**Try it:** The lines wanted are those in the data below that include "moved".

**Supplied material:**
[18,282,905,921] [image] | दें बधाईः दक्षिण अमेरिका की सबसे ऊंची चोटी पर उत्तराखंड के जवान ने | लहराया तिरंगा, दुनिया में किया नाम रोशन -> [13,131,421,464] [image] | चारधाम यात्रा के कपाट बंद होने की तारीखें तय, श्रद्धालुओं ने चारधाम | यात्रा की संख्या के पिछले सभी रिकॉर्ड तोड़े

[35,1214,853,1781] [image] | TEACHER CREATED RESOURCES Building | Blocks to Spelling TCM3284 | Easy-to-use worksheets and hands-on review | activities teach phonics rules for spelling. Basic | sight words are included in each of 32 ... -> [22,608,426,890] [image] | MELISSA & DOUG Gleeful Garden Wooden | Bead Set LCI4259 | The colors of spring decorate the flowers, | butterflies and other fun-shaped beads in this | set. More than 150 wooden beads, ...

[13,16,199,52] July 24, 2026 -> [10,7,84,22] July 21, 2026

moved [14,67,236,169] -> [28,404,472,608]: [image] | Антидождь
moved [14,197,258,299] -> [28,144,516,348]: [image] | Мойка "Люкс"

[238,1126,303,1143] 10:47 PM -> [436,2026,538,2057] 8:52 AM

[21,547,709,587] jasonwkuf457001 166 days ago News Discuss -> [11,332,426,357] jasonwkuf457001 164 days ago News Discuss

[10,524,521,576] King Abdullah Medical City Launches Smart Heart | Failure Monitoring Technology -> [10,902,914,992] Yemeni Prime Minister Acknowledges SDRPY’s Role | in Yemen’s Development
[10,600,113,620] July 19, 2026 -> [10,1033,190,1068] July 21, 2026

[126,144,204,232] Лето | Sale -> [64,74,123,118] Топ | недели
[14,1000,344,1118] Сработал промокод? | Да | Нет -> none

**Written answer:**
moved [14,67,236,169] -> [28,404,472,608]: [image] | Антидождь
moved [14,197,258,299] -> [28,144,516,348]: [image] | Мойка "Люкс"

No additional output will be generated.